ああ、天使スマイル尊い。なんてうっとりしていたら向かいに座っているコナンくんに「おじさんのファンって言うの、あれ嘘だよね?」と質問をしてくる。この子、隙あらばわたしのことを探ってくるな…「嘘じゃないよ、おじさんの事も好きだよ」と言ってみても彼は疑う視線を辞めなかった。これは完全に怪しまれているな。参ったな。

「じゃあ一つ聞いてもいい?」
「なにかな?」
「僕、名乗ってないのにどうして名前が分かったの?」
「…ほら、店内に入った時に安室さんが呼んでたでしょ」
「みよじさんが僕の名前を呼んだのはお店に入る前だよ?その前に名前を知る方法なんてないよね?…おかしいよね?」
「それは…」
「あまり、なまえさんをいじめないでくれるかい?コナンくん」

少し責めるような声が上から聞こえて現れたのはトレーを持った安室さんだった。
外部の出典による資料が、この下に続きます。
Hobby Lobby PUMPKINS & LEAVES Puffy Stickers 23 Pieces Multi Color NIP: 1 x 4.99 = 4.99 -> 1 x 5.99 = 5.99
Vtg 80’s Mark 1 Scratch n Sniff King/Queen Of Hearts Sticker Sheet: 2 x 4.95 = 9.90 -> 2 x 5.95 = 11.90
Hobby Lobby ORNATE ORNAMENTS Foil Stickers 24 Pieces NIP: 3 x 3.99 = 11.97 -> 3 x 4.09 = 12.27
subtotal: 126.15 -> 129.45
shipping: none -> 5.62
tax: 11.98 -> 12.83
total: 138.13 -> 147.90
コナンくんは少し不機嫌になりながら「…はあい」と返事をしていたが全然納得いってないんだろう。わたしにとってはこの場を収めてくれた零くんに感謝しかない。いいところに来てくれてありがとう!零くん!

「はいお待たせしました、ハムサンドです!」
「あ、ありがとうございます」
「はい、コナンくんもどうぞ」
「え?僕もいいの?」
「毛利先生にはいつもお世話になってるからね」
「ありがとう!安室さん!」
「どういたしまして、なまえさんには紅茶を」
「え、頼んでない…」
「ハムサンドだけでは喉が乾いてしまいますからね、ほんのサービスです」

そういってウインクをした零くんに心打たれた。本当出来た零くんだ。なんだなんなんだ、今回の妄想はサービス多くないか。恋人設定に天使スマイルにウインク…!安室透…おそるべし…。ああ、いつもは降谷零として妄想しているからか…安室透に変わった瞬間こんなにも爆発力が増すのか。照れながらお礼をゆうと、わたしの耳元で「あと少しで終わるんです。待っててくれますか?」なんて囁いてくる。それに顔を赤くしてうんうんと何回もうなづいた。それを見ていたコナンくんがおいおい…といい表情でこっちを見ていた。小学生に見られてるなんて恥ずかしい。「じゃあまたあとで」とわたしの頭を撫でてキッチンに戻っていく零くんを見送ってもうわたしの幸せは絶頂の彼方であった。

「コナンくん…ハムサンド…美味しいね…」
「そうだね…」

カタコト喋りになってしまったわたしにコナンくんが若干引きながら返事をしてくれた。